» TASK TO CARRY OUT: Read the data below line by line and copy each one with "Kapitontchik" in it.

[Screenshot and code edit data]
▬▬▬▬▬▬
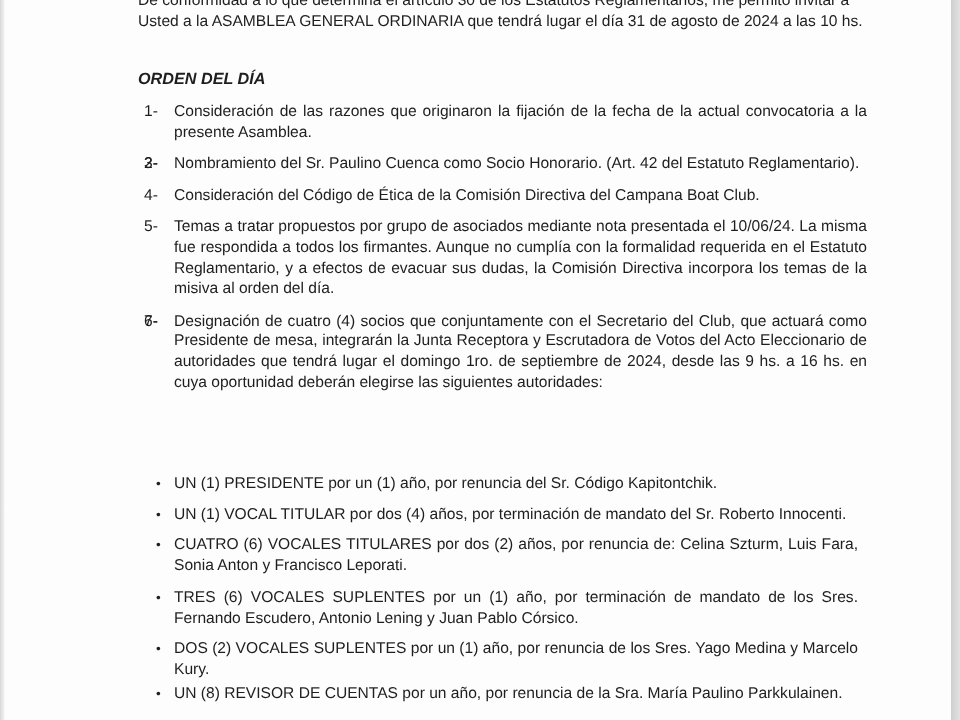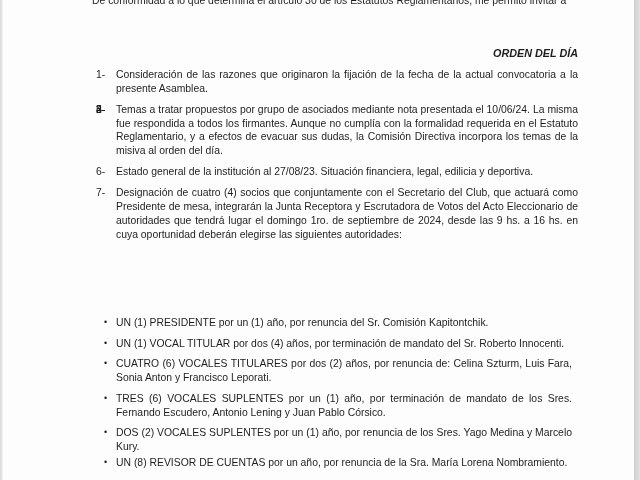--- a/index.html
+++ b/index.html
@@ -109,6 +109,7 @@
 
     <div class="intro">
       <p>De conformidad a lo que determina el artículo 30 de los Estatutos Reglamentarios, me permito invitar a</p>
+      <p>Usted a la ASAMBLEA GENERAL ORDINARIA que tendrá lugar el día 31 de agosto de 2024 a las 10 hs.</p>
     </div>
 
     <div class="title">ORDEN DEL DÍA</div>

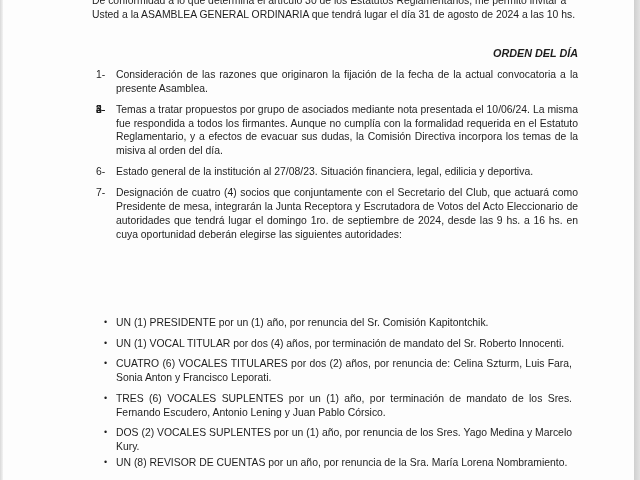--- a/index.html
+++ b/index.html
@@ -52,7 +52,7 @@
       left: 92px;
       top: 47px;
       width: 486px;
-      text-align: right;
+      text-align: left;
       font-weight: bold;
       font-style: italic;
       font-size: 10.8px;

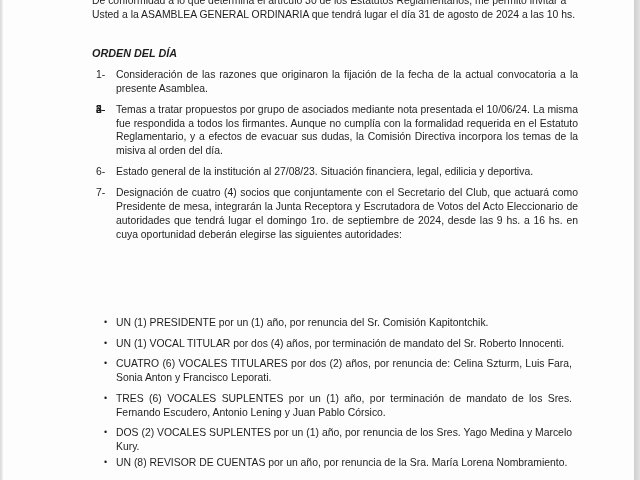--- a/index.html
+++ b/index.html
@@ -124,6 +124,7 @@
       </li>
       <li class="agenda-item">
         <span class="agenda-num">3-</span>
+        <span>Nombramiento del Sr. Paulino Cuenca como Socio Honorario. (Art. 42 del Estatuto Reglamentario).</span>
       </li>
       <li class="agenda-item">
         <span class="agenda-num">4-</span>

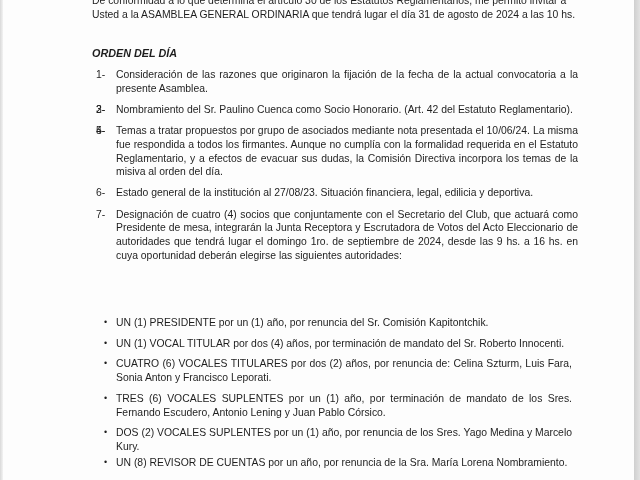--- a/index.html
+++ b/index.html
@@ -128,6 +128,7 @@
       </li>
       <li class="agenda-item">
         <span class="agenda-num">4-</span>
+        <span>Consideración del Código de Ética de la Comisión Directiva del Campana Boat Club.</span>
       </li>
       <li class="agenda-item">
         <span class="agenda-num">5-</span>

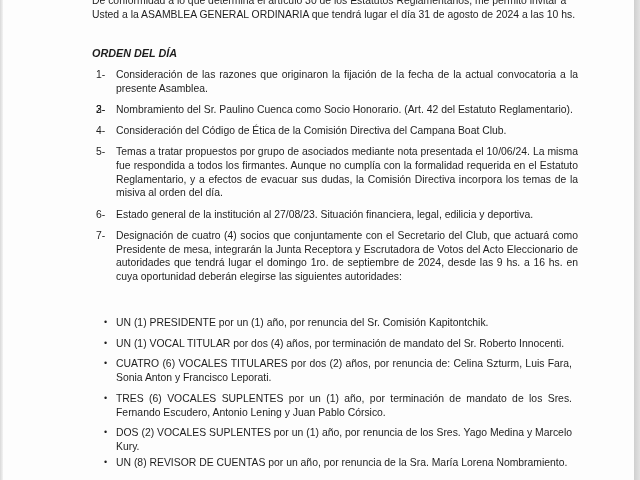--- a/index.html
+++ b/index.html
@@ -136,7 +136,6 @@
       </li>
       <li class="agenda-item">
         <span class="agenda-num">6-</span>
-        <span>Estado general de la institución al 27/08/23. Situación financiera, legal, edilicia y deportiva.</span>
       </li>
       <li class="agenda-item">
         <span class="agenda-num">7-</span>

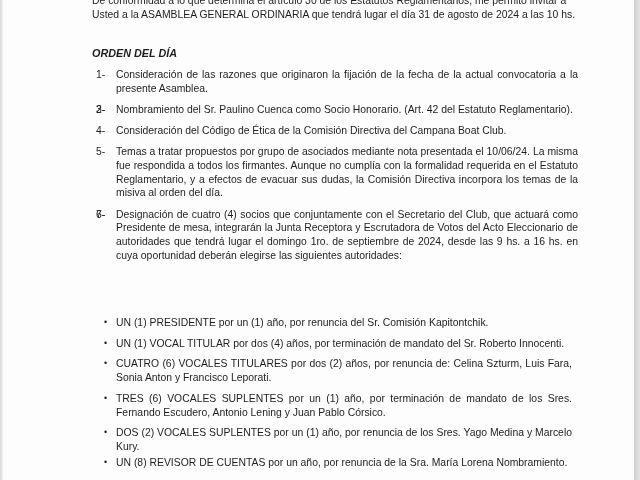--- a/index.html
+++ b/index.html
@@ -146,7 +146,7 @@
     <ul class="positions">
       <li class="position-item">
         <span class="bullet">•</span>
-        <span class="pos-bold">UN (1) PRESIDENTE por un (1) año,</span><span> por renuncia del Sr. Comisión Kapitontchik.</span>
+        <span class="pos-bold">UN (1) PRESIDENTE por un (1) año,</span><span> por renuncia del Sr. Código Kapitontchik.</span>
       </li>
       <li class="position-item">
         <span class="bullet">•</span>

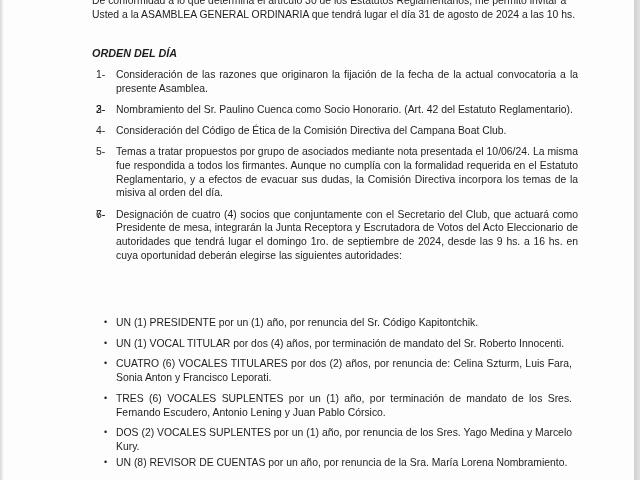--- a/index.html
+++ b/index.html
@@ -166,7 +166,7 @@
       </li>
       <li class="position-item">
         <span class="bullet">•</span>
-        <span class="pos-bold">UN (8) REVISOR DE CUENTAS por un año,</span><span> por renuncia de la Sra. María Lorena Nombramiento.</span>
+        <span class="pos-bold">UN (8) REVISOR DE CUENTAS por un año,</span><span> por renuncia de la Sra. María Paulino Parkkulainen.</span>
       </li>
     </ul>
 

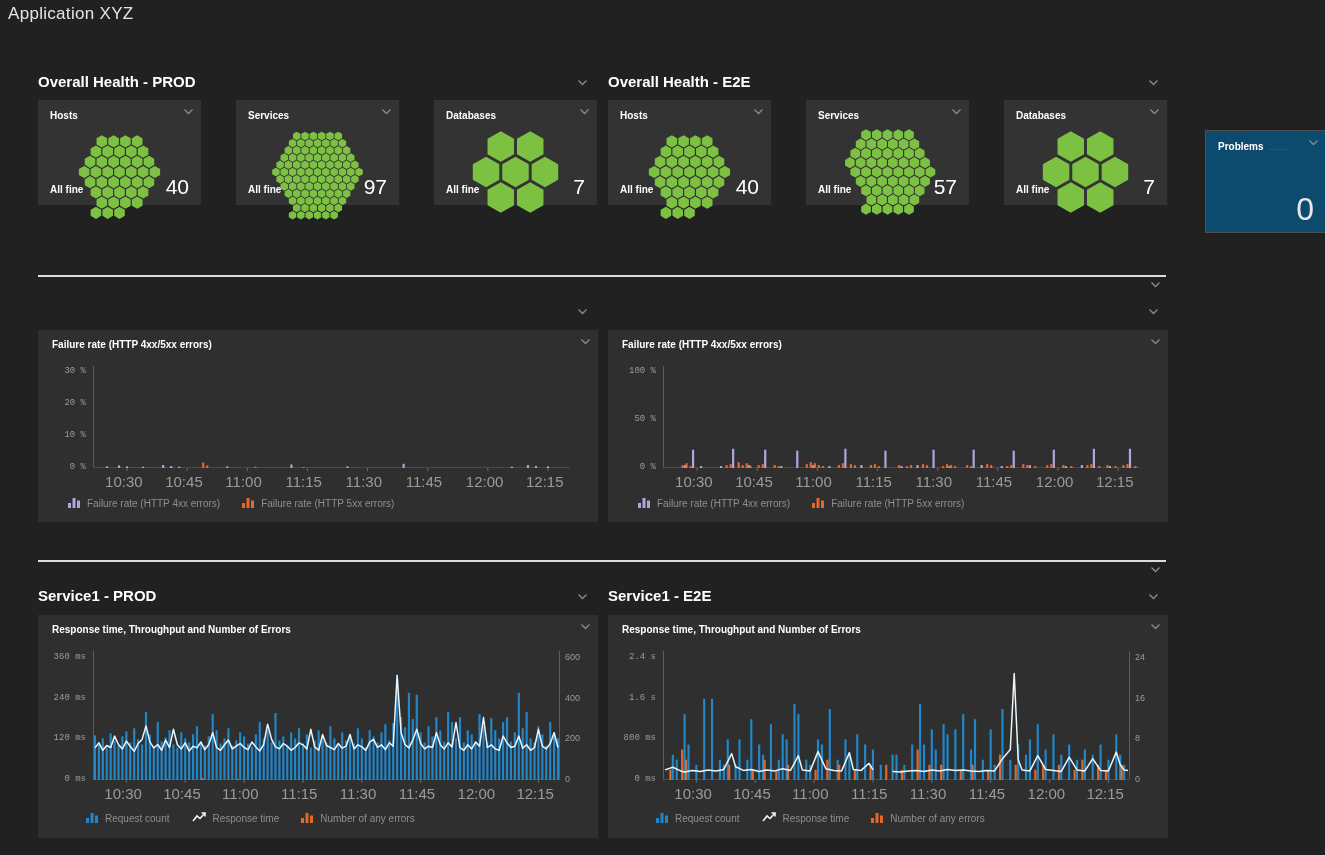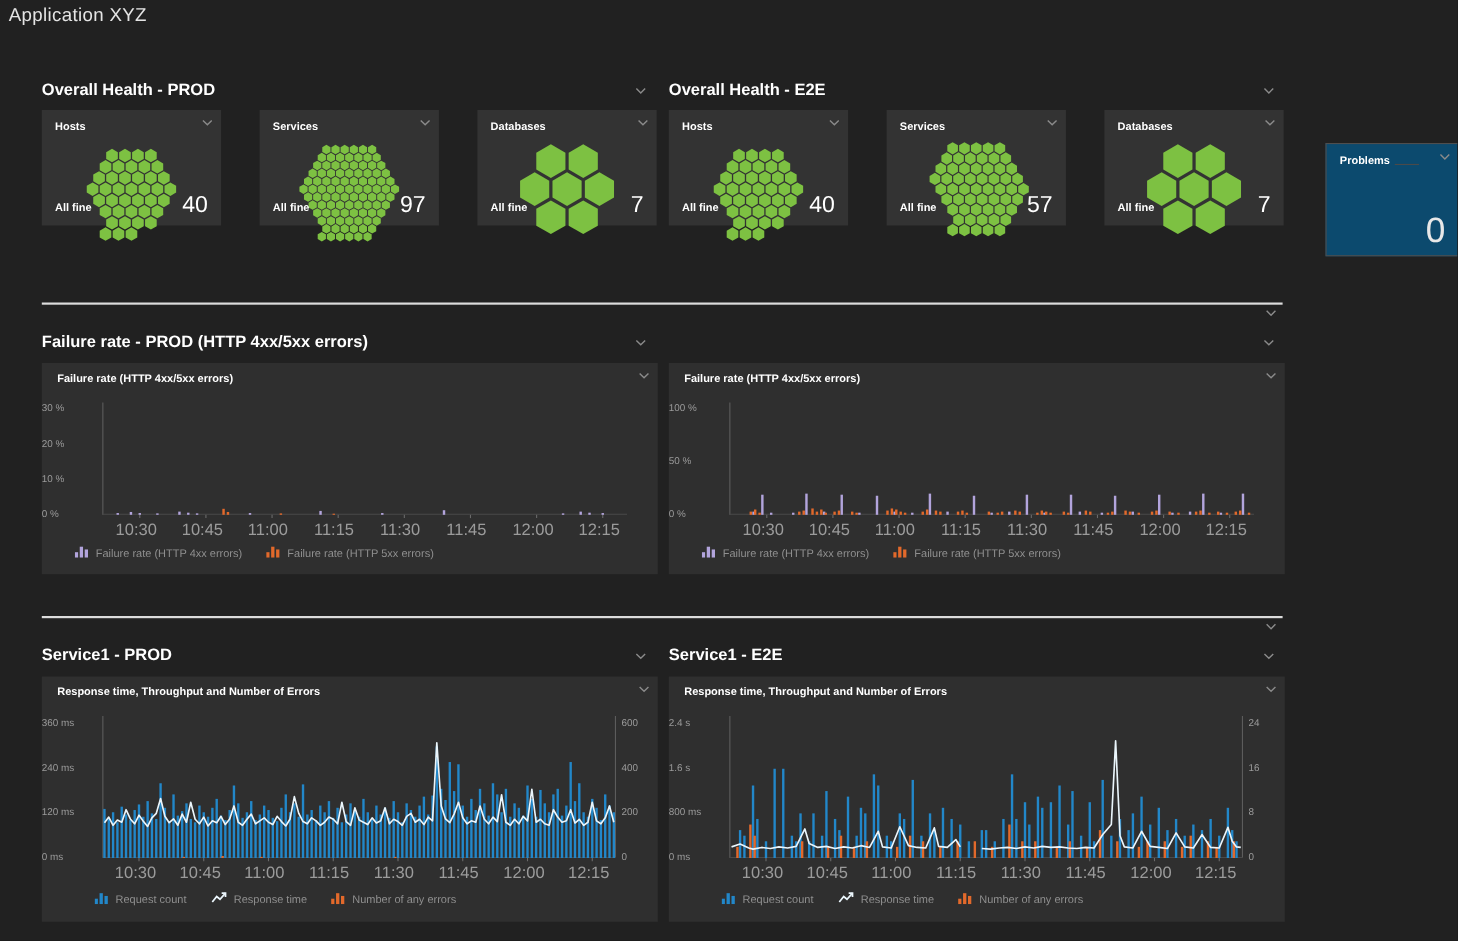--- a/index.html
+++ b/index.html
@@ -379,7 +379,6 @@
         <polyline points="1.5,1.5 5.5,5.5 9.5,1.5" fill="none" stroke="#8a8a8a" stroke-width="1.3"></polyline>
       </svg></span>
 
-  <div class="section-header" style="left:38px; top:302px;">Failure rate - PROD (HTTP 4xx/5xx errors)</div>
   <span class="chev" style="left:577px; top:308px;"><svg width="11" height="7" viewBox="0 0 11 7">
         <polyline points="1.5,1.5 5.5,5.5 9.5,1.5" fill="none" stroke="#8a8a8a" stroke-width="1.3"></polyline>
       </svg></span>

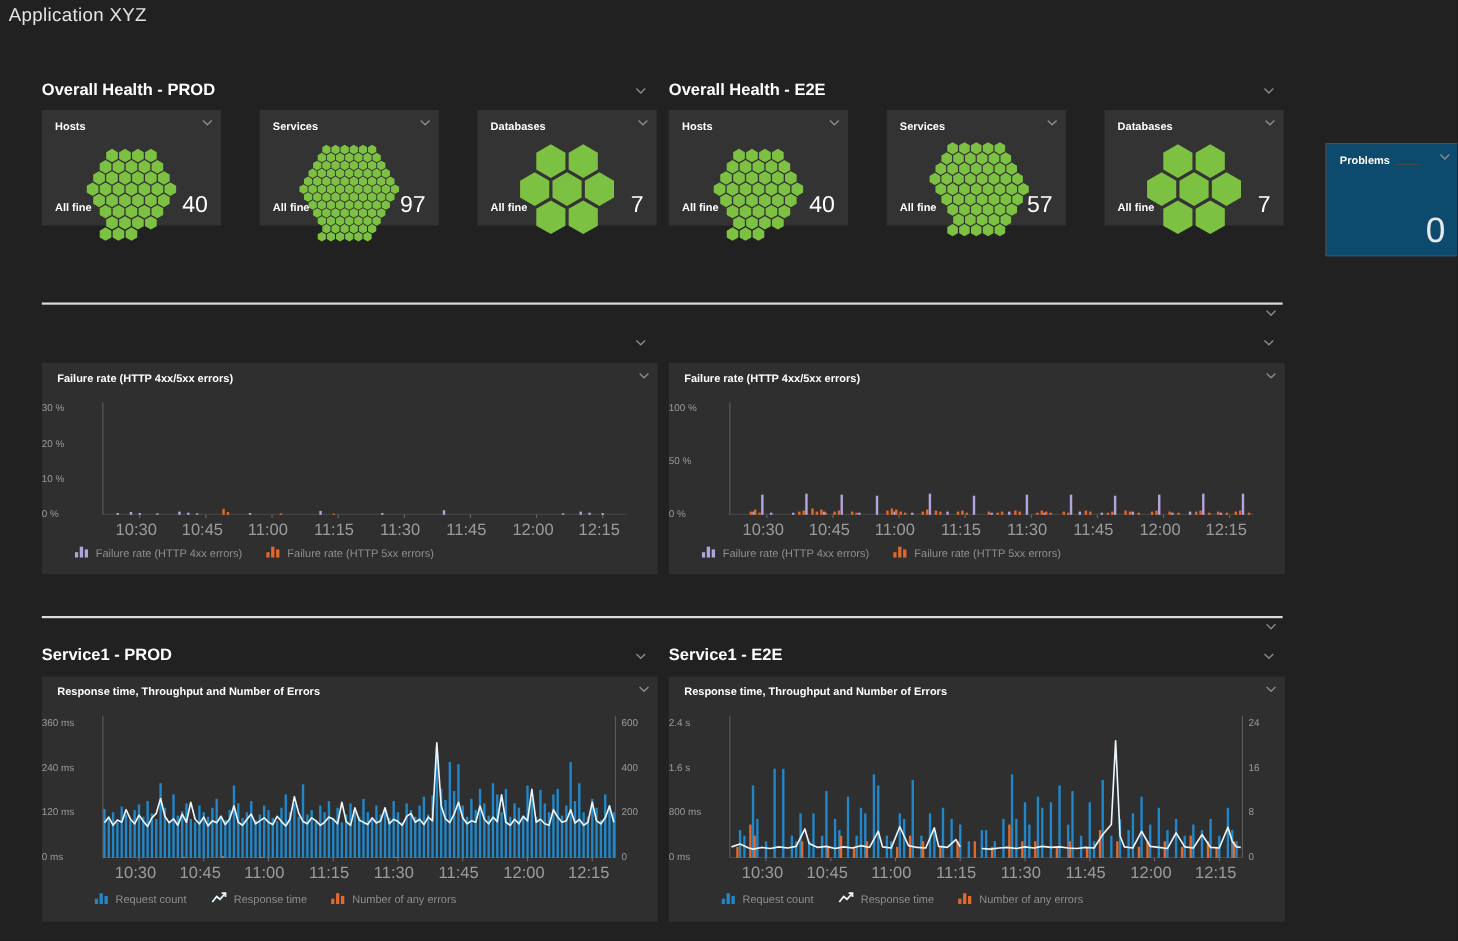--- a/index.html
+++ b/index.html
@@ -32,7 +32,7 @@
   .plot { position:absolute; }
   .plot svg { overflow:visible; display:block; }
   .axis-label { position:absolute; font-size:9px; color:#9b9b9b; width:48px; }
-  .axis-label.left { text-align:left; }
+  .axis-label.left { text-align:right;font-family:Liberation Mono, monospace; }
   .axis-label.right { text-align:left; width:34px; }
   .x-label { position:absolute; font-size:15px; color:#9b9b9b; width:44px; text-align:left; }
   .legend { position:absolute; display:flex; gap:22px; align-items:center; }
▬▬▬▬▬▬
» WRITTEN ANSWER:
-        <span class="pos-bold">UN (1) PRESIDENTE por un (1) año,</span><span> por renuncia del Sr. Comisión Kapitontchik.</span>
+        <span class="pos-bold">UN (1) PRESIDENTE por un (1) año,</span><span> por renuncia del Sr. Código Kapitontchik.</span>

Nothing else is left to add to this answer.